De Joaquín a la Eternidad
Hay momentos en los que no desearía escribir. El negro sobre blanco no revela nada porque la tristeza del alma niega los vocablos que pueden taponar la pesadumbre y actuar como diques de contención ante las lágrimas que, inevitablemente, acuden a mis ojos. Pero esos momentos son los que, quizás, nos definen y uno tiene que cumplir con su obligación de ser uno mismo y hablar de los que, sin ser tú, forman parte de ti porque siempre han estado ahí. Con el tiempo uno descubre alguna verdad y ciertas certezas: te importa menos lo que se diga de ti y sabes lo que puedes esperar de las personas.
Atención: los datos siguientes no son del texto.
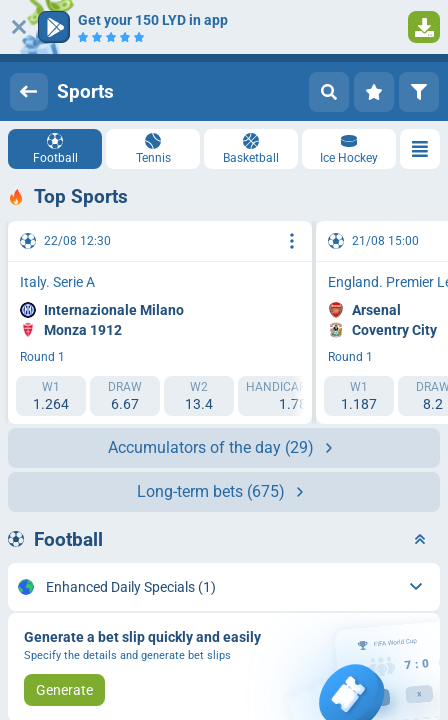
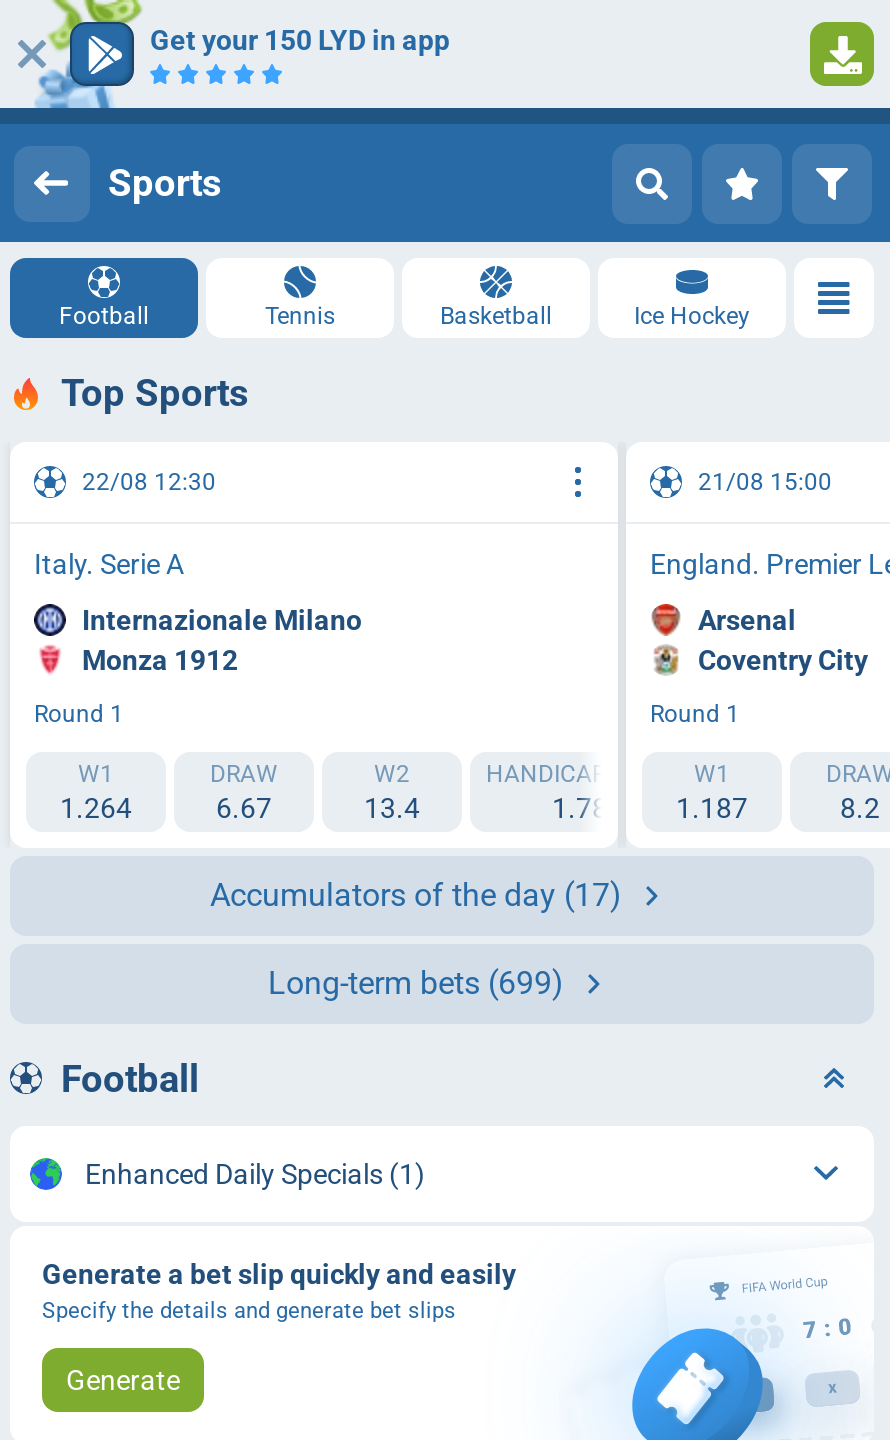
- Accumulators of the day (29)
+ Accumulators of the day (17)

- Long-term bets (675)
+ Long-term bets (699)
Ventajas de hacerse uno mayor, supongo.
Joaquín Vizcaíno no dejaba indiferente a nadie porque, sin esperar nada de él, te daba todo lo que tenía. Y al que da todo lo que tiene no se le puede exigir nada más. Hace poco que se nos ha ido con un billete hacia la eternidad y ahora todos estamos un poco más solos.
Alicia, Rafa y Jorge me piden que escriba algo sobre él. ¿Podré? Dudo mucho pero Polo me comenta que lo intente aunque nunca lo consiga. No quiero ser exagerado en el cumplido ni corto en la justicia pero enciendo el ordenador para, palabra a palabra, cumplir con mi deber moral, aunque sea con esta torpe muestra de mi gratitud.
Lo veo caminar despacio por las pasillos de nuestro Centro, con sonrisa amplia, satisfecho de lo realizado como Director y como profesor, bendiciendo a los nuevos y renegando de formas y reformas educativas hechas por, como le gustaba decir, gente que nunca ha pisado un aula.
Joaquín Vizcaíno. Vizcaíno para Roberto y Juan Antonio, Joaquín para el resto, compañero para todos porque, como decía Saramago, sabes el nombre que te pusieron pero no sabes el nombre que tienes. Él era compañero, padre, abuelo, amigo y no sé cuántas cosas más.
Lo veo, sí, con su mirada cálida, matemático de las letras, humanista de las relaciones y paladín feroz de la bondad.
Pero también escucho su voz cuando nos contaba las historias de fiestas en nuestro Centro, hacía ya tiempo. Nos acariciaba el oído y nos acordábamos del clásico ya que daba la impresión de que, al oírlo, pensábamos que cualquier tiempo pasado fue mejor. Todos reíamos y yo quería ser como tú: coronel del deber y general del placer. A tanto no llego porque esos menesteres sólo están reservados para gente como Joaquín.
Leías más y mejor que yo, ahí me ganabas siempre. Fuiste abuelo a su debido tiempo y yo padre en el otoño de mi vida, y ahí también me ganabas. Las hijas de Eva te sonreían más que a mí y ahí me seguías ganando.
Tus victorias eran dulces derrotas para mí ya que las compartías con el que habías derrotado.
Y ahora te has ido y te perdí o, mejor, te he perdido porque no es un adios, es un hasta luego.
De Joaquín a la eternidad y con Joaquín en la eternidad. Él ya está ahí, eternamente eterno, en su descanso bien ganado. Sé que me espera en el restaurante “Pepe el Gomero” del Cielo, donde el vino forja las amistades, los abrazos anulan la soledad y la única cuenta que se debe hace tiempo que ya está pagada.
No te olvides de mí y hazme un guiño en la puerta cuando me toque mi hora. Ya te habrás ganado a todos por ahí porque hombres como tú son más fuertes que la muerte.